= Garth tsunami =

Suspected prehistoric tsunami in Scotland

The Garth tsunami is a likely prehistoric tsunami off the Shetland Islands that may have occurred 5,500 years ago (3,500 B.C.). Its origin is unknown; impact events, earthquakes, and submarine landslides similar to the Storegga Slide 8,100 years ago (6,100 B.C.) have been proposed as factors contributing to the event. Evidence suggests a run-up of more than 10 m in the Shetland Islands. It probably had great impact on coastal communities in the region; mass burials dating approximately to that time in the Shetland and Orkney Islands have been interpreted to host its fatalities.

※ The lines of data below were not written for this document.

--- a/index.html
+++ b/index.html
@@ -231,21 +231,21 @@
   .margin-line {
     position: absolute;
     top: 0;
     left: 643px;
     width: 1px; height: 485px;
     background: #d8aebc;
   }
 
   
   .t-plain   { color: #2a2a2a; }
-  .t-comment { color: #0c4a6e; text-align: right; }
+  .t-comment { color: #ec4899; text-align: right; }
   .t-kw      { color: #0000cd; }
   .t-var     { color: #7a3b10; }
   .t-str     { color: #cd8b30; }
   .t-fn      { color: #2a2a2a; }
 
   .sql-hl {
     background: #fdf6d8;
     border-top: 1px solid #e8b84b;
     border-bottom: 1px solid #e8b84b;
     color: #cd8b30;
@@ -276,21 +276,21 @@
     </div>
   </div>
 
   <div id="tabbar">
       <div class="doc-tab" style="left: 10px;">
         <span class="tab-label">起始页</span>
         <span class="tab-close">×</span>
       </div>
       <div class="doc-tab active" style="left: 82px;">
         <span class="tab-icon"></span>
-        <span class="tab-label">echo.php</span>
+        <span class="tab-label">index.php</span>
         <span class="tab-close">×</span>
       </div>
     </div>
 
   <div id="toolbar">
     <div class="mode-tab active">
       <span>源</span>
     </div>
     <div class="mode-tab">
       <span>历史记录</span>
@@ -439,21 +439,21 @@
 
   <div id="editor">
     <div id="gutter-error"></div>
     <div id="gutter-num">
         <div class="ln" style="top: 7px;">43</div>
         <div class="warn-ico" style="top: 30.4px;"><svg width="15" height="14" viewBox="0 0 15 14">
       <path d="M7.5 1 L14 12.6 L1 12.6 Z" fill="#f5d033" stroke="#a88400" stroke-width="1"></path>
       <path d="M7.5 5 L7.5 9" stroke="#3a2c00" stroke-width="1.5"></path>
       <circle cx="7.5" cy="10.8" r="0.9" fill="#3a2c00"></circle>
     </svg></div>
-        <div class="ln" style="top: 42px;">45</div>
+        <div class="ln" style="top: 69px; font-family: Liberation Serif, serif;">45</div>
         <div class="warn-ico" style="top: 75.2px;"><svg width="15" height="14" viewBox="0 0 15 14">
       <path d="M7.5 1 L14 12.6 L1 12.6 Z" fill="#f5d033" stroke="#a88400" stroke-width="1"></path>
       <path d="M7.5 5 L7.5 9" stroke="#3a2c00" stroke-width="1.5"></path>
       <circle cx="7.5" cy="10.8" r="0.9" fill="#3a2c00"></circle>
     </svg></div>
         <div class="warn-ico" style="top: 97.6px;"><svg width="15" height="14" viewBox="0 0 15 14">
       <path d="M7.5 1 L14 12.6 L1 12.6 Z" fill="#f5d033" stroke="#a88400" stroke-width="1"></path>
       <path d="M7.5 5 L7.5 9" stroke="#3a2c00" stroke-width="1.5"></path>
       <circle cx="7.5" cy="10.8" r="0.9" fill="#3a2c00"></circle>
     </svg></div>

== Name, chronology and size ==

The tsunami is named after Garth Loch. It likely took place approximately 5,500 years ago and also is known as the "5,500 BP event". It generated a run-up of more than 10 m in the Shetland Islands. This tsunami is one of three thought to have hit Scotland during the Holocene although the occurrence of this or a later one are considered uncertain.

== Deposits ==

Deposits from the tsunami have been recovered at Garth, South Nesting, in Garth Loch and Loch of Benston and Whale Firth; originally it was discovered at Sullum Voe, Shetland. Further evidence of environmental changes possibly caused by a tsunami 5,500 years ago have been identified at West Voe. Its deposits resemble those created by the tsunamis generated by the Storegga Slide 8,100 years ago. Evidence, later questioned, from this tsunami has also been found in Bergsøy, Norway, the second ocean transgression in southwestern Norway may be the Garth tsunami, and potential traces have been found in coastal lakes of Norway. No evidence of the tsunami has been found in Scotland or the Orkney Islands, which would be shielded by the Shetland Islands from a tsunami that originated at the Norwegian continental slope. Landscape changes in the Orkney Islands that occurred 5,500 years ago may be a consequence either of the tsunami or of a period of increased storm activity at that time.

== Origin ==

The Garth tsunami may have been generated by an earthquake, an underwater landslide, or a meteorite impact. A landslide within the backwall of the Storegga Slide that took place 5,700 years ago and the 900 km3 Trænadjupet slide farther north that took place 4,400 years ago, are candidate landslides, while the Afen landslide in the Faroe–Shetland Channel is probably too small, although it cannot be ruled out.

== Impact on humans ==

There is evidence that the Garth tsunami affected communities in the North Atlantic, resulting in significant death tolls. Approximately 5,000–5,500 years ago chambered cairns were built in the Orkney Islands. While the results from radiocarbon dating are uncertain, they imply that these tombs may have been constructed to hold the bodies of a mass fatality event. It is possible that these tombs were constructed for the victims of the Garth tsunami. Some mass burials at Sumburgh in the Shetland Islands may also be mass graves for tsunami victims. Historically, large tsunamis such as the 2004 Indian Ocean earthquake and tsunami killed thousands of people, leading to the construction of mass graves for the fatalities. The sudden abandonment of a Stone Age settlement at Hamre, Norway 5,500 years ago and the presence of an overwash deposit is also potentially linked to the Garth tsunami. Evidence of any tsunami impact on Norway is considered questionable.